La rigueur avant tout : l'erreur de dose ou d'identité de patient est le risque majeur du métier, et les procédures existent pour le contenir.

La capacité d'observation est ce qui distingue un infirmier expérimenté. Repérer qu'un patient ne va pas bien avant que les constantes ne le montrent s'apprend au lit du malade, pas dans un manuel.

La résistance physique et psychique, sans romantisme : le métier expose à la charge, aux horaires décalés et à la confrontation à la souffrance.

La communication enfin, avec le patient, sa famille et l'équipe. Une transmission mal faite est un risque, pas un détail d'organisation.

Spécialisations et évolutions

Le métier offre davantage de portes de sortie que sa réputation ne le suggère.

Les trois spécialisations classiques demandent une formation complémentaire : infirmier anesthésiste, infirmier de bloc opératoire, puéricultrice. Elles ouvrent des exercices distincts et mieux rémunérés.
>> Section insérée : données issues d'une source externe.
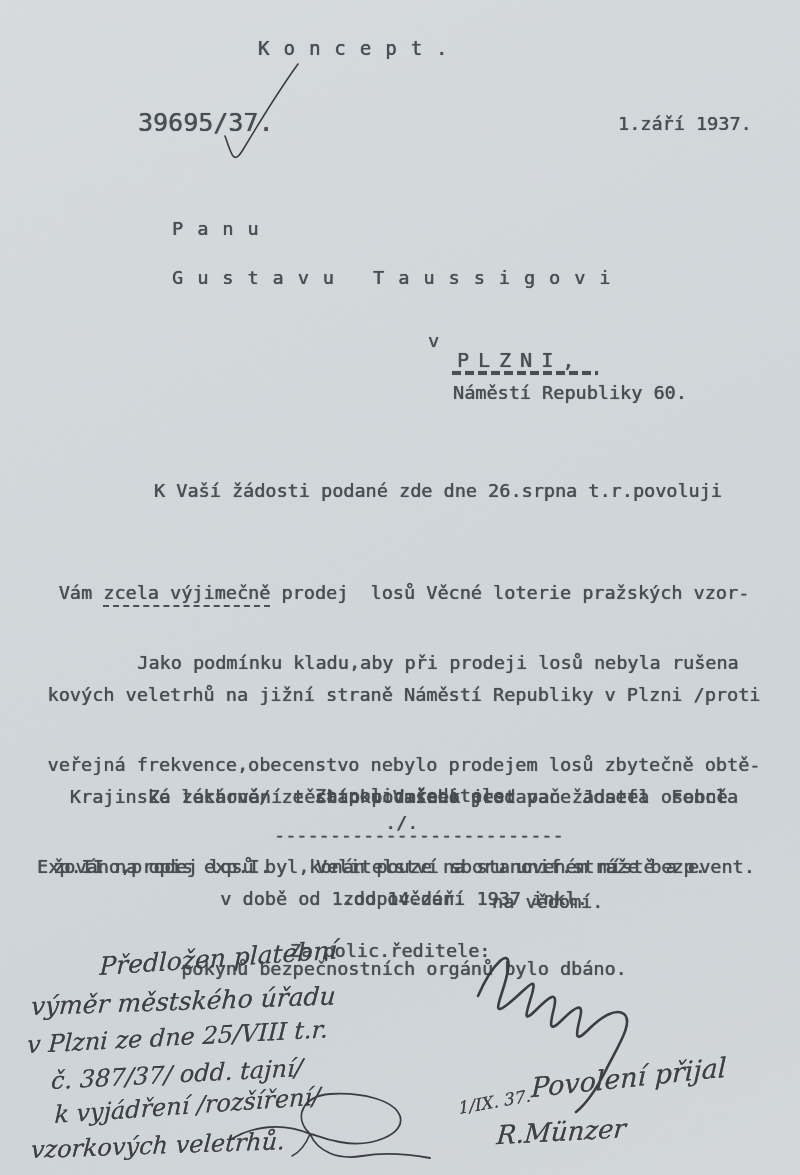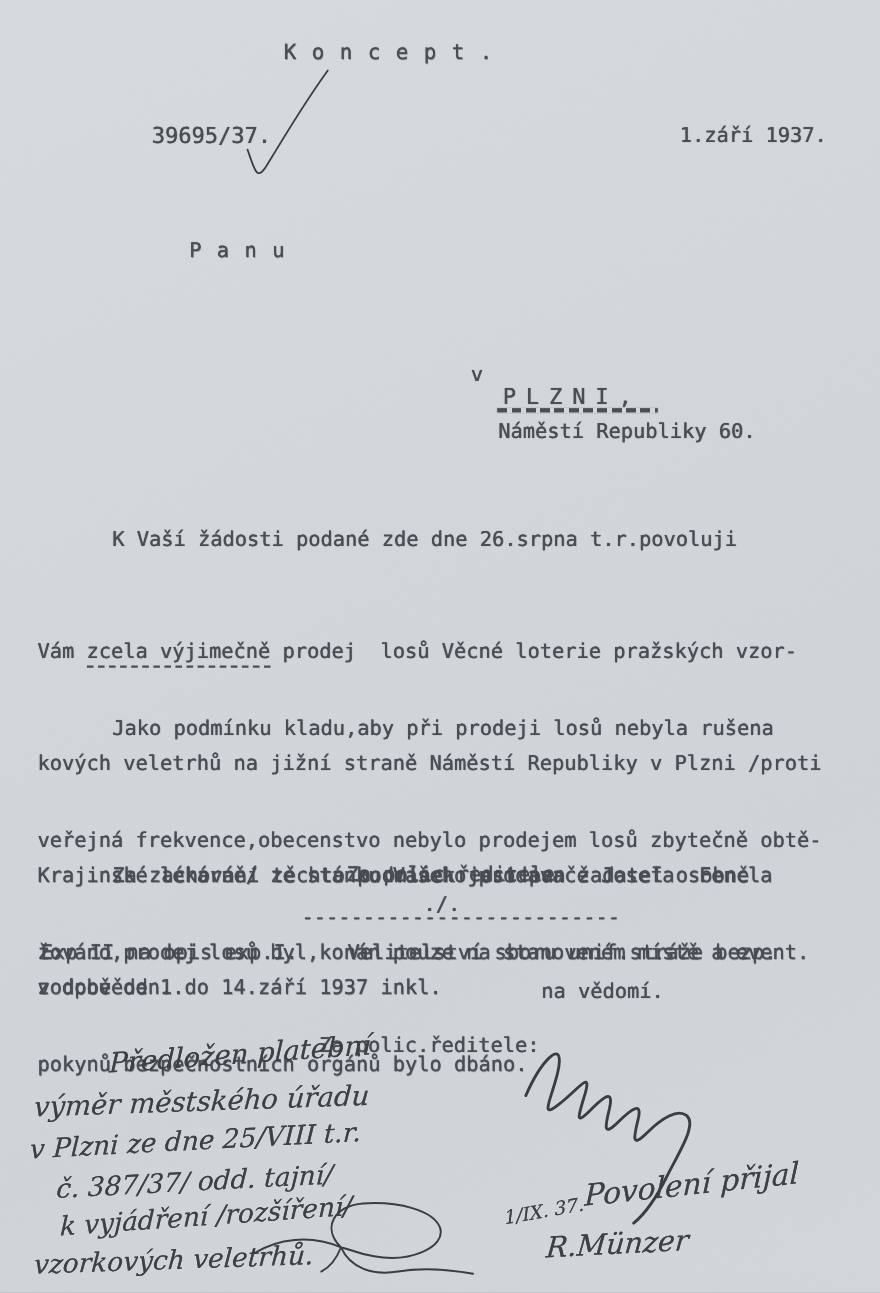--- a/index.html
+++ b/index.html
@@ -15,6 +15,7 @@
     position:absolute;white-space:pre;color:#494e54;
     font-family:"DejaVu Sans Mono",monospace;font-size:18.5px;line-height:34px;
     text-shadow:0 0 .8px rgba(62,68,74,.9),.5px .4px .6px rgba(62,68,74,.4);
+    text-align:center;
   }
   .sperr{letter-spacing:14px;}
   .city{font-size:20px;letter-spacing:9px;}

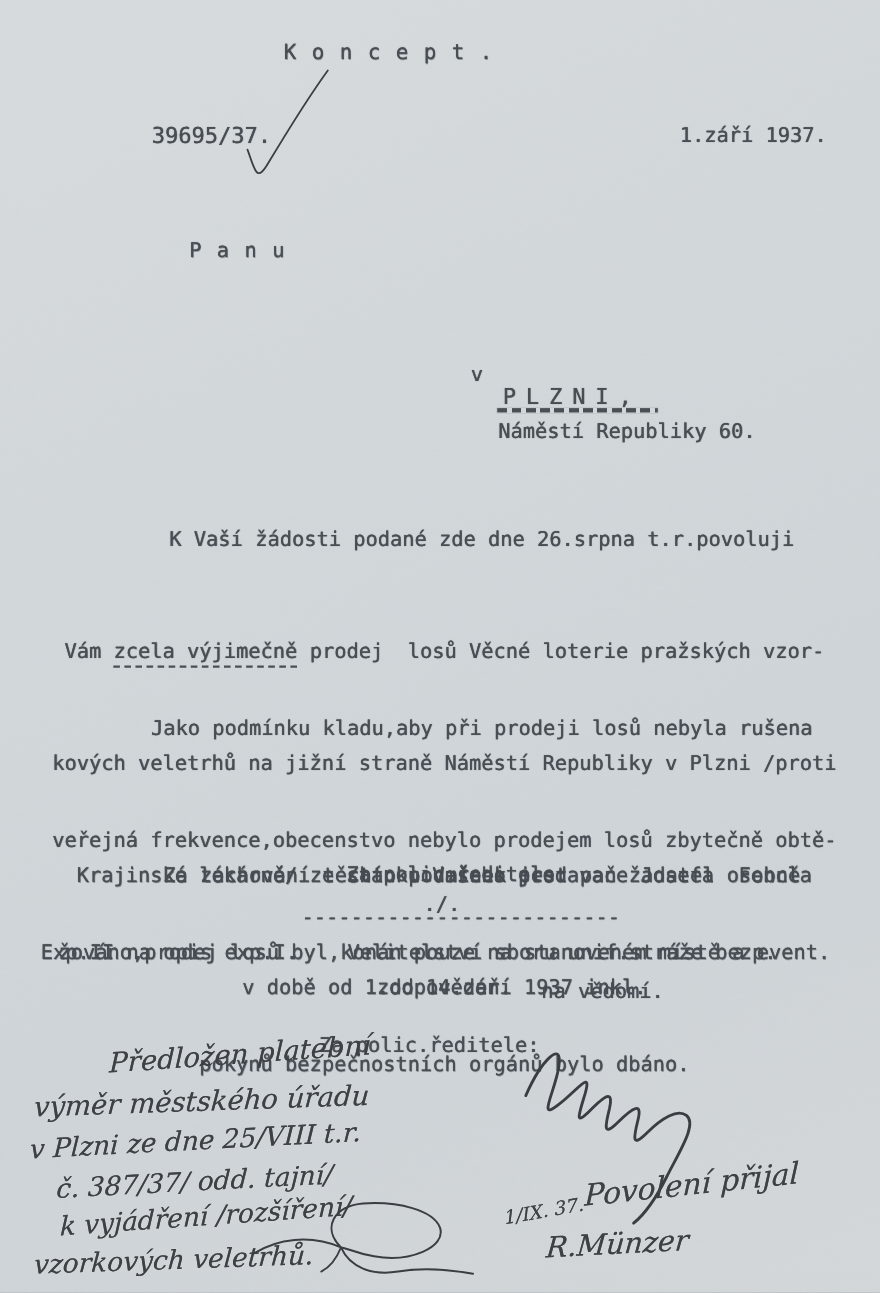--- a/index.html
+++ b/index.html
@@ -57,7 +57,7 @@
   </svg>
 
   <div class="tw sperr" style="left:258px;top:31px;font-size:19px;">Koncept.</div>
-  <div class="tw" style="left:138px;top:106px;font-size:20px;">39695/37.</div>
+  <div class="tw" style="left:138px;top:106px;font-size:25px;">39695/37.</div>
   <div class="tw" style="left:618px;top:107px;">1.září 1937.</div>
 
   <svg class="ink" style="left:210px;top:60px;" width="100" height="110">

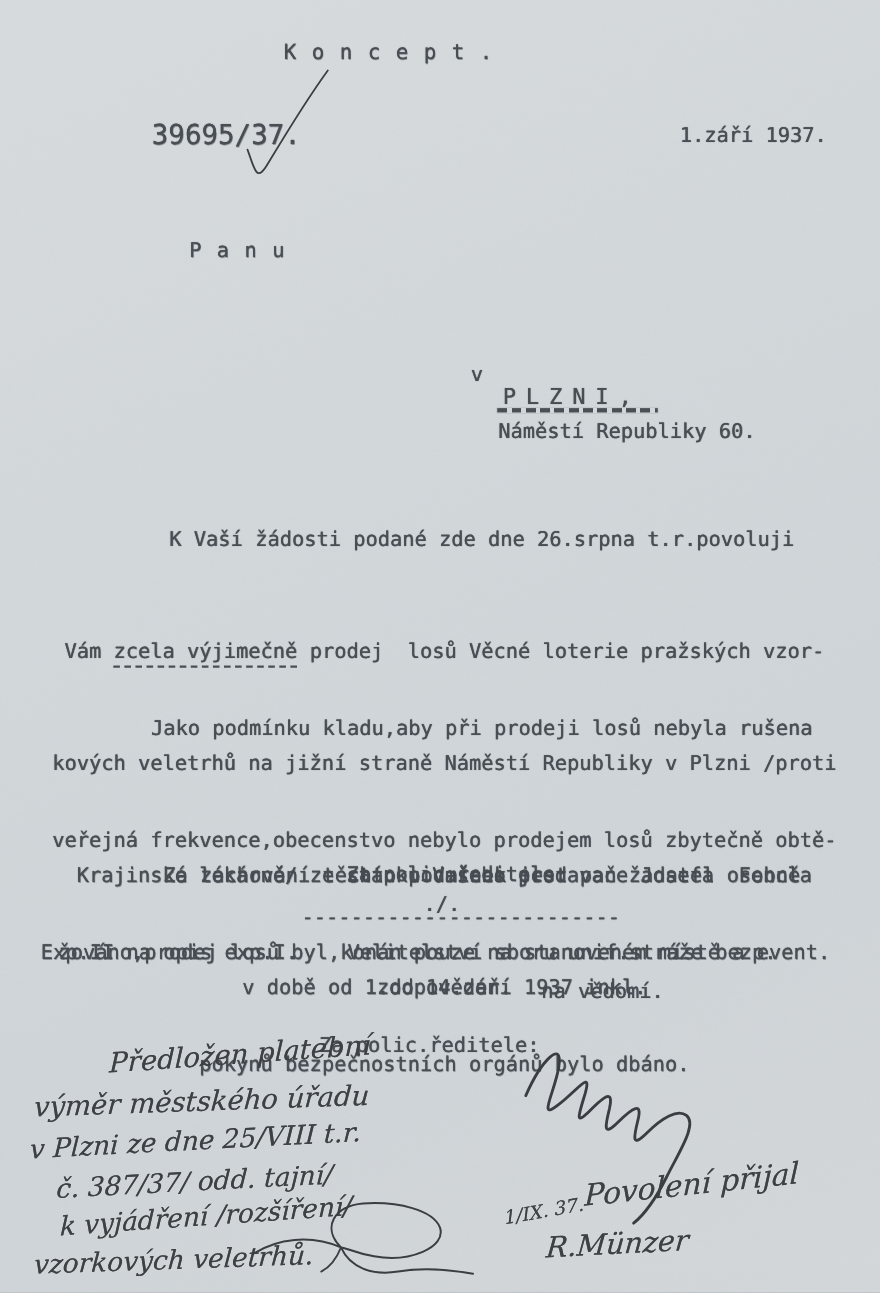--- a/index.html
+++ b/index.html
@@ -65,6 +65,7 @@
   </svg>
 
   <div class="tw sperr" style="left:172px;top:212px;">Panu</div>
+  <div class="tw sperr" style="left:172px;top:261px;">Gustavu Taussigovi</div>
   <div class="tw" style="left:428px;top:324px;">v</div>
   <div class="tw city" style="left:457px;top:343px;">PLZNI,</div>
   <div class="dash-line" style="left:452px;top:371px;width:146px;"></div>

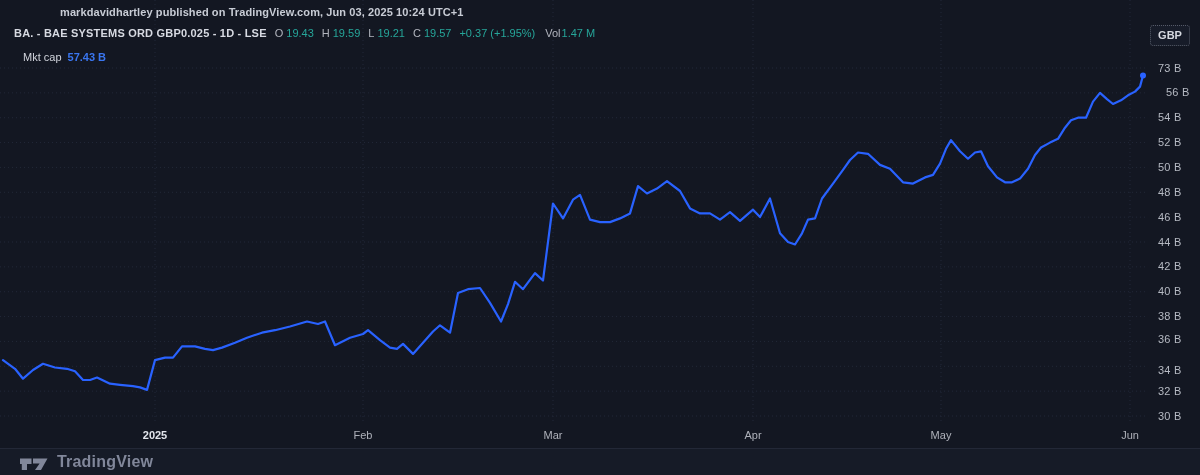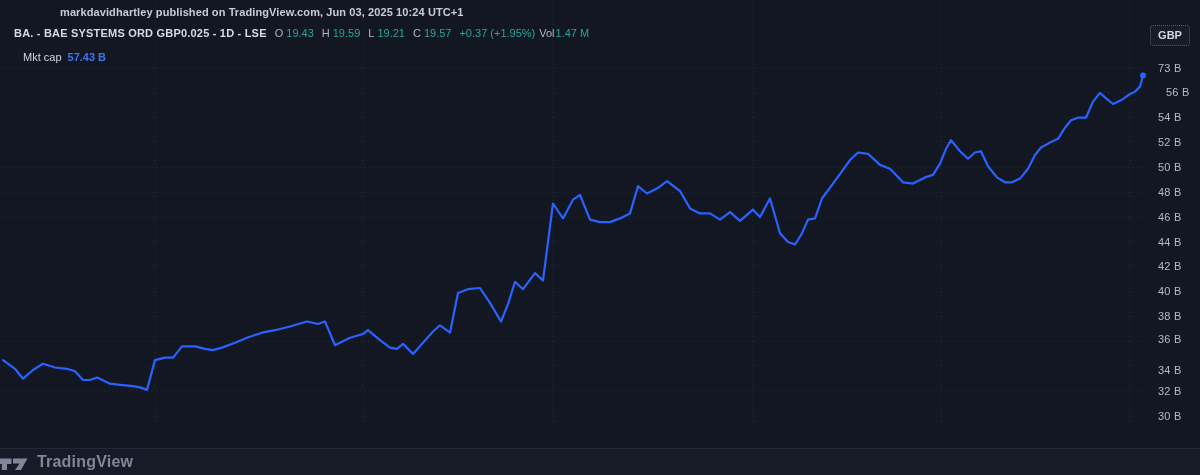--- a/index.html
+++ b/index.html
@@ -21,7 +21,7 @@
   .legend .k{margin-left:8px;color:#b2b5be;}
   .legend .v{margin-left:3px;color:#26a69a;margin-top:12px;}
   .legend .chg{margin-left:8px;color:#26a69a;}
-  .legend .vol{margin-left:4px;}
+  .legend .vol{margin-left:10px;}
   .legend .volv{margin-left:1px;}
   .mktcap{
     position:absolute;left:14px;top:51px;

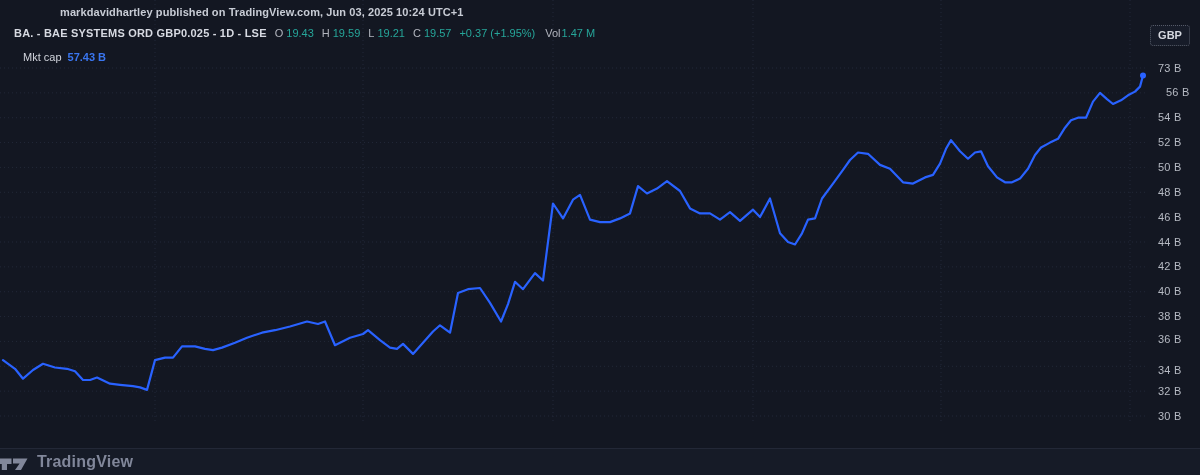--- a/index.html
+++ b/index.html
@@ -106,6 +106,14 @@
       <span class="ptick" style="top: 384.643px;">32 B</span>
       <span class="ptick" style="top: 409.5px;">30 B</span>
     </div>
+  <div class="time-axis">
+      <span class="ttick em" style="left: 155px;">2025</span>
+      <span class="ttick" style="left: 363px;">Feb</span>
+      <span class="ttick" style="left: 553px;">Mar</span>
+      <span class="ttick" style="left: 753px;">Apr</span>
+      <span class="ttick" style="left: 941px;">May</span>
+      <span class="ttick" style="left: 1130px;">Jun</span>
+    </div>
 
   <div class="published-line">markdavidhartley published on TradingView.com, Jun 03, 2025 10:24 UTC+1</div>
 

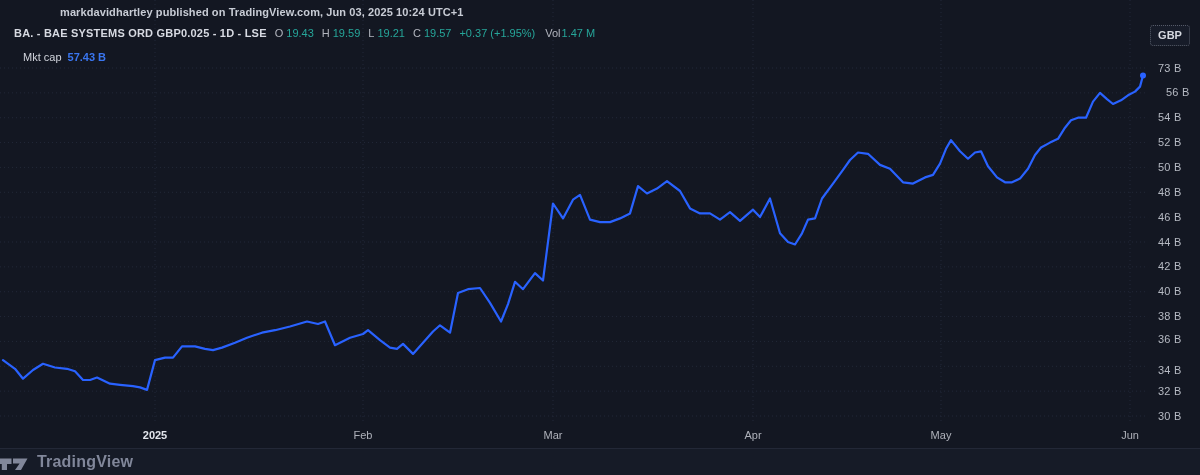--- a/index.html
+++ b/index.html
@@ -50,7 +50,7 @@
   .footer{
     position:absolute;left:0;bottom:0;width:1200px;height:27px;
     background:#161b27;border-top:1px solid #232837;
-    display:flex;align-items:center;box-sizing:border-box;gap:8px;
+    display:flex;align-items:center;padding-left:20px;box-sizing:border-box;gap:8px;
   }
   .tv-mark{display:inline-flex;align-items:center;}
   .tv-brand{font-size:16px;font-weight:700;color:#81879a;letter-spacing:.2px;}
L'infirmier en pratique avancée est une évolution plus récente. Après un master, il suit des patients atteints de pathologies chroniques stabilisées, avec une capacité de prescription encadrée. C'est la voie qui rapproche le plus l'infirmier de l'exercice médical.

L'encadrement passe par le diplôme de cadre de santé, vers des fonctions de management d'équipe puis de direction des soins.

La formation et la recherche en institut de formation, ou la coordination de parcours en structure d'exercice coordonné, complètent les possibilités.

Comment se construit la rémunération

Trois logiques coexistent, et elles ne se comparent pas directement.

Dans la fonction publique hospitalière, la rémunération suit une grille indiciaire avec progression à l'ancienneté. S'y ajoutent des primes liées aux sujétions : nuit, dimanche, jours fériés, spécialité. Le net dépend donc beaucoup du rythme de travail réel.

Dans le privé et l'associatif, elle relève de la convention collective applicable à l'établissement. Les grilles diffèrent d'une convention à l'autre, et la reprise d'ancienneté est un point à négocier explicitement à l'embauche.

En libéral, le revenu vient des actes cotés à la nomenclature, desquels se déduisent les charges : véhicule, matériel, cotisations, remplacements. Le volume de la tournée et la densité de la zone déterminent le résultat.

Deux conseils à qui compare des propositions. Demandez la reprise d'ancienneté proposée, qui représente souvent plusieurs échelons. Et demandez le ratio de patients par infirmier : c'est ce chiffre, pas le salaire, qui décide de la tenabilité d'un poste dans la durée.